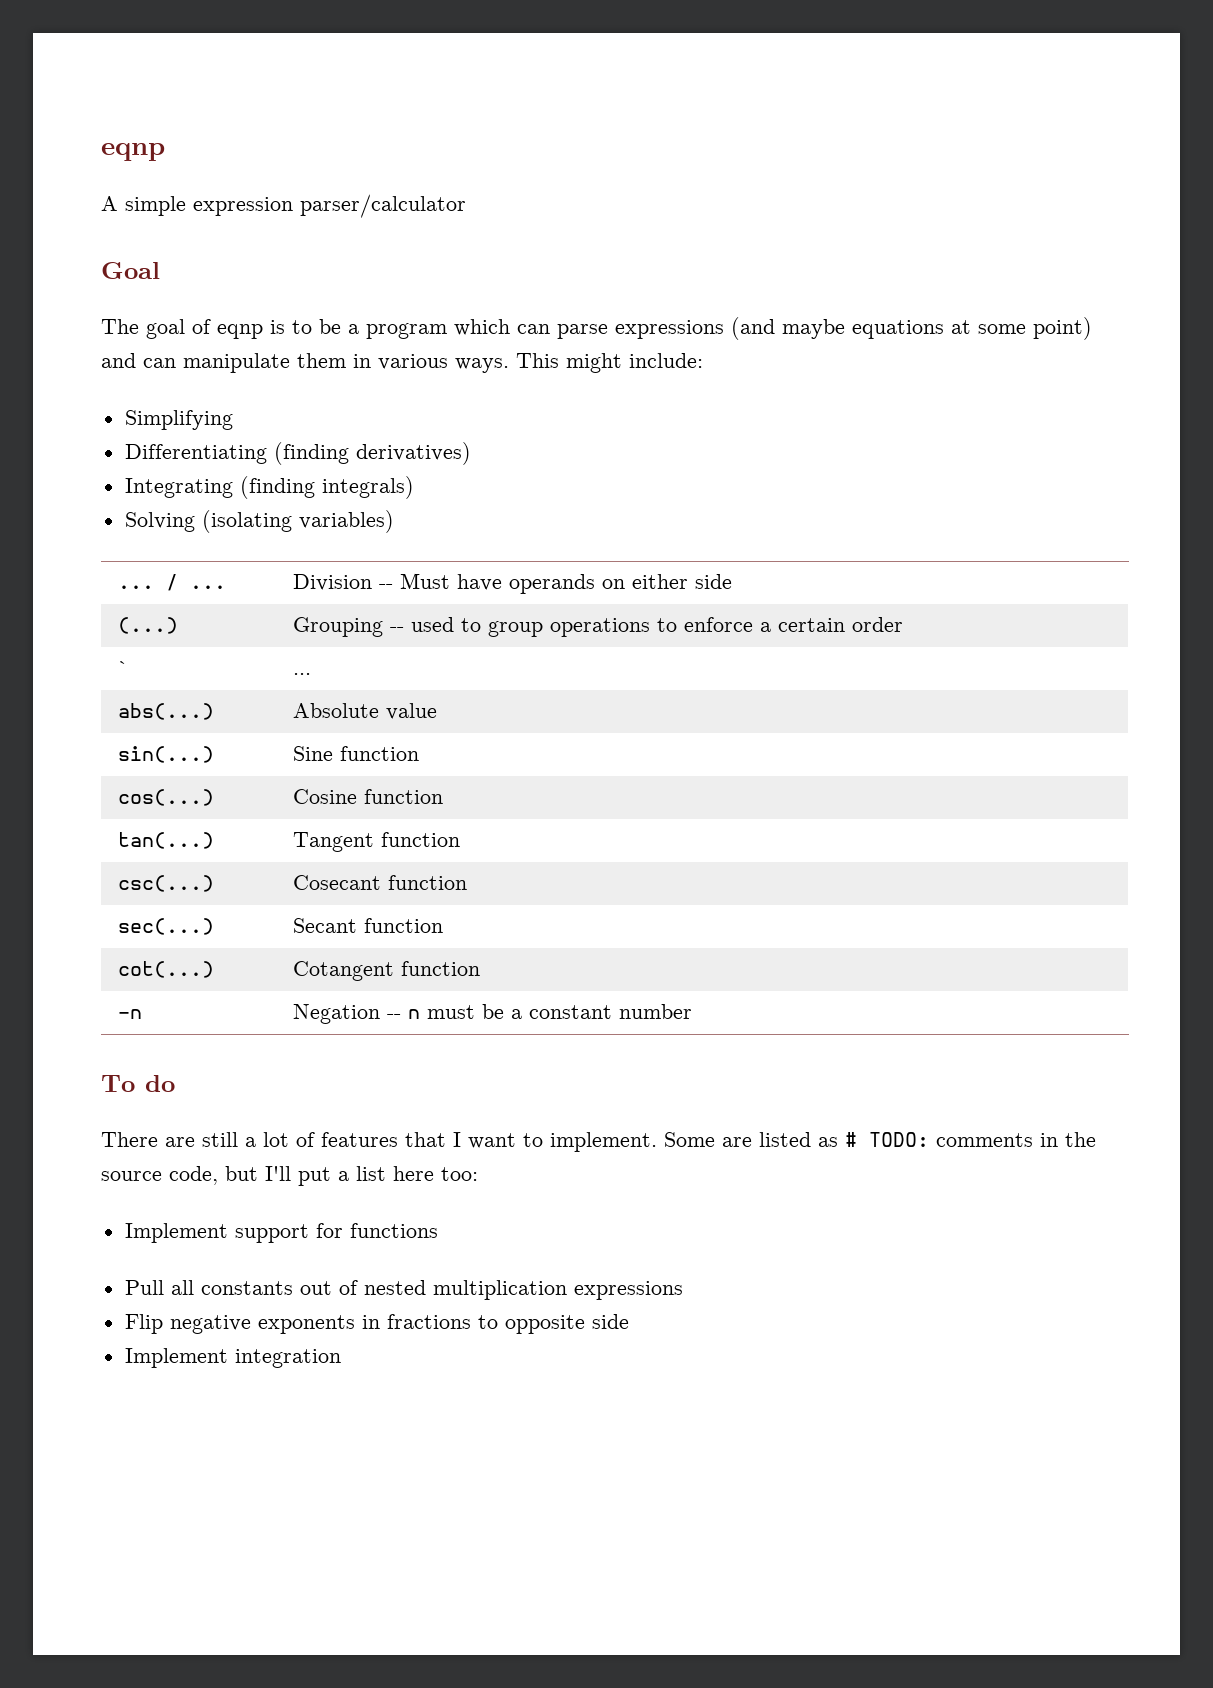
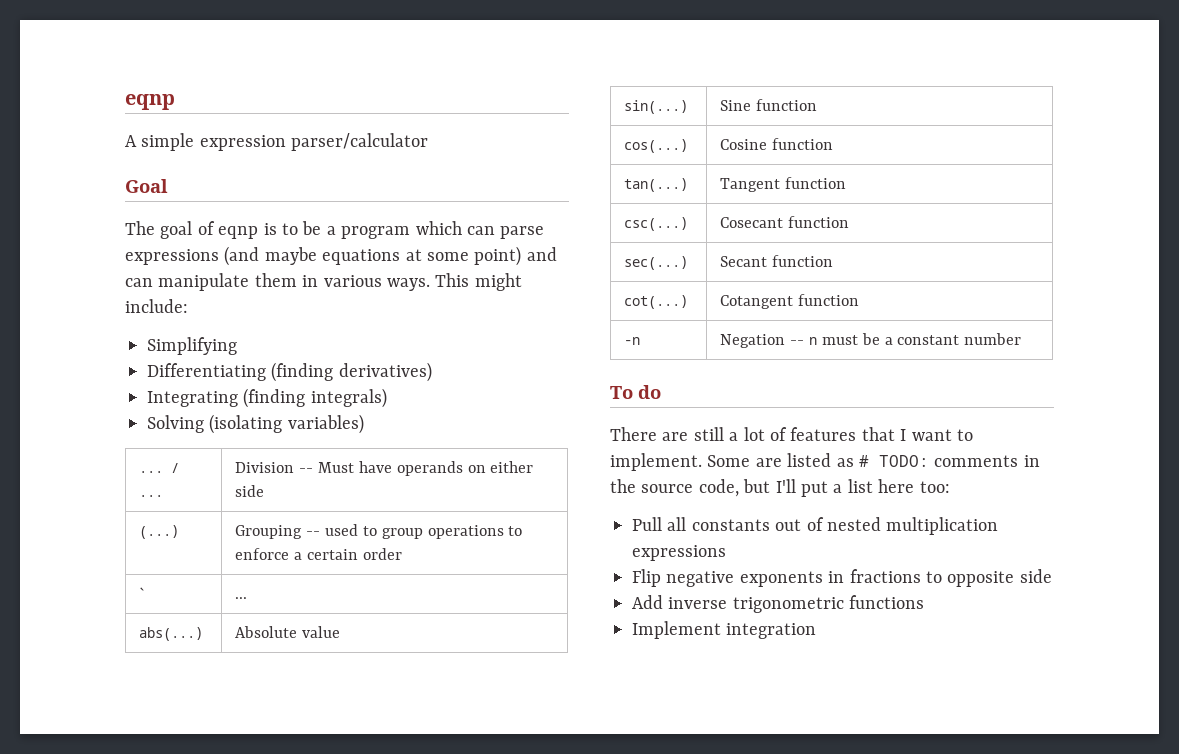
- Implement support for functions
+ Add inverse trigonometric functions

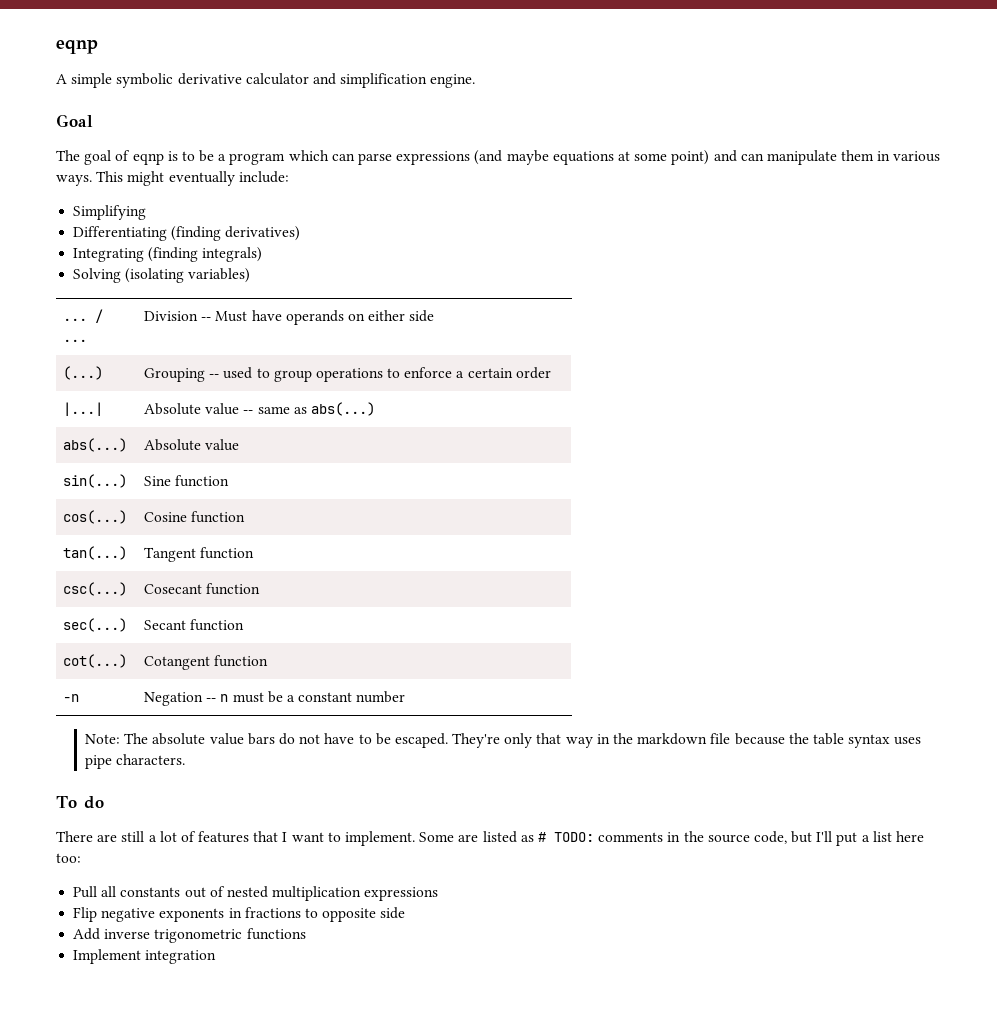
- A simple expression parser/calculator
+ A simple symbolic derivative calculator and simplification engine.
- This might include:
+ This might eventually include:
- ` | ...
+ |...| | Absolute value -- same as abs(...)
+ Note: The absolute value bars do not have to be escaped. They're only that way in the markdown file because the table syntax uses pipe characters.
————————
_WHAT TO PRODUCE:_ Each record has to be set down verbatim, and the pictures must not appear in the copy.

_SOLUTION:_
- Implement support for functions
+ Add inverse trigonometric functions

- A simple expression parser/calculator
+ A simple symbolic derivative calculator and simplification engine.
- This might include:
+ This might eventually include:
- ` | ...
+ |...| | Absolute value -- same as abs(...)
+ Note: The absolute value bars do not have to be escaped. They're only that way in the markdown file because the table syntax uses pipe characters.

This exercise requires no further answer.